━━━ Available records

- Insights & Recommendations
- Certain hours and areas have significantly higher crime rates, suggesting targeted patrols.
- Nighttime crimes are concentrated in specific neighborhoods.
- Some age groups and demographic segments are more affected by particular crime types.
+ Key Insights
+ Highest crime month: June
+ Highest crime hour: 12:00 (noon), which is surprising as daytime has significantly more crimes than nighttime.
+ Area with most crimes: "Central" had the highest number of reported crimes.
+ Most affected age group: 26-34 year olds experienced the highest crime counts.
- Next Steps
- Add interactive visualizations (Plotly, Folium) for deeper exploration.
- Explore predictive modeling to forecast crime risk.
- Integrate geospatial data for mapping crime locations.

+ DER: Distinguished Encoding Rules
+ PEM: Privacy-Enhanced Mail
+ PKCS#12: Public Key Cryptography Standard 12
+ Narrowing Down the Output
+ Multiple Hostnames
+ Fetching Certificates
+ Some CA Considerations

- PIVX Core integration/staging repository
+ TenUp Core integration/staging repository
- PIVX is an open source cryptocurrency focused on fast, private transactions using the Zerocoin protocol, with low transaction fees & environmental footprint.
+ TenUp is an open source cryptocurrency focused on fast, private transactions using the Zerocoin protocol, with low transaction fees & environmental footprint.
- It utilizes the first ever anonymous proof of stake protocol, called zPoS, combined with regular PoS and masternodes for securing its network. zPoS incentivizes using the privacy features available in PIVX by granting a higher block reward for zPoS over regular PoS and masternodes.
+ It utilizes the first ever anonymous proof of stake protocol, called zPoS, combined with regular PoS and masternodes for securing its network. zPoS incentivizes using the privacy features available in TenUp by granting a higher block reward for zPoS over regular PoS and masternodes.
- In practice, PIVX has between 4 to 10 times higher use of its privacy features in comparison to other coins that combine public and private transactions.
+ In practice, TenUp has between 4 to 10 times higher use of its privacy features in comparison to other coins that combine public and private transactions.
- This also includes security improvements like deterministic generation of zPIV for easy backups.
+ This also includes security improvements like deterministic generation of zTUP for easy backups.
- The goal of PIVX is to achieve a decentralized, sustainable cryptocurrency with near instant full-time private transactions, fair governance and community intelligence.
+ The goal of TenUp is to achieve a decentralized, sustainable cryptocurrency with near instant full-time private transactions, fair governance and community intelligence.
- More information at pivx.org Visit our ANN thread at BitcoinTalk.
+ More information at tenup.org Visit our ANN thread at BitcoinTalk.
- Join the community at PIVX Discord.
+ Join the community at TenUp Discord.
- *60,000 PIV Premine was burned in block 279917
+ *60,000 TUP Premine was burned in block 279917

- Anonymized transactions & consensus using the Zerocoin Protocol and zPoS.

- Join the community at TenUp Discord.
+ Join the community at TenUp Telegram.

━━━━━━

■ **What is needed**
The data must be given again in full. Keep every line identical.

■ **Solution below**
- Insights & Recommendations
- Certain hours and areas have significantly higher crime rates, suggesting targeted patrols.
- Nighttime crimes are concentrated in specific neighborhoods.
- Some age groups and demographic segments are more affected by particular crime types.
+ Key Insights
+ Highest crime month: June
+ Highest crime hour: 12:00 (noon), which is surprising as daytime has significantly more crimes than nighttime.
+ Area with most crimes: "Central" had the highest number of reported crimes.
+ Most affected age group: 26-34 year olds experienced the highest crime counts.
- Next Steps
- Add interactive visualizations (Plotly, Folium) for deeper exploration.
- Explore predictive modeling to forecast crime risk.
- Integrate geospatial data for mapping crime locations.

+ DER: Distinguished Encoding Rules
+ PEM: Privacy-Enhanced Mail
+ PKCS#12: Public Key Cryptography Standard 12
+ Narrowing Down the Output
+ Multiple Hostnames
+ Fetching Certificates
+ Some CA Considerations

- PIVX Core integration/staging repository
+ TenUp Core integration/staging repository
- PIVX is an open source cryptocurrency focused on fast, private transactions using the Zerocoin protocol, with low transaction fees & environmental footprint.
+ TenUp is an open source cryptocurrency focused on fast, private transactions using the Zerocoin protocol, with low transaction fees & environmental footprint.
- It utilizes the first ever anonymous proof of stake protocol, called zPoS, combined with regular PoS and masternodes for securing its network. zPoS incentivizes using the privacy features available in PIVX by granting a higher block reward for zPoS over regular PoS and masternodes.
+ It utilizes the first ever anonymous proof of stake protocol, called zPoS, combined with regular PoS and masternodes for securing its network. zPoS incentivizes using the privacy features available in TenUp by granting a higher block reward for zPoS over regular PoS and masternodes.
- In practice, PIVX has between 4 to 10 times higher use of its privacy features in comparison to other coins that combine public and private transactions.
+ In practice, TenUp has between 4 to 10 times higher use of its privacy features in comparison to other coins that combine public and private transactions.
- This also includes security improvements like deterministic generation of zPIV for easy backups.
+ This also includes security improvements like deterministic generation of zTUP for easy backups.
- The goal of PIVX is to achieve a decentralized, sustainable cryptocurrency with near instant full-time private transactions, fair governance and community intelligence.
+ The goal of TenUp is to achieve a decentralized, sustainable cryptocurrency with near instant full-time private transactions, fair governance and community intelligence.
- More information at pivx.org Visit our ANN thread at BitcoinTalk.
+ More information at tenup.org Visit our ANN thread at BitcoinTalk.
- Join the community at PIVX Discord.
+ Join the community at TenUp Discord.
- *60,000 PIV Premine was burned in block 279917
+ *60,000 TUP Premine was burned in block 279917

- Anonymized transactions & consensus using the Zerocoin Protocol and zPoS.

- Join the community at TenUp Discord.
+ Join the community at TenUp Telegram.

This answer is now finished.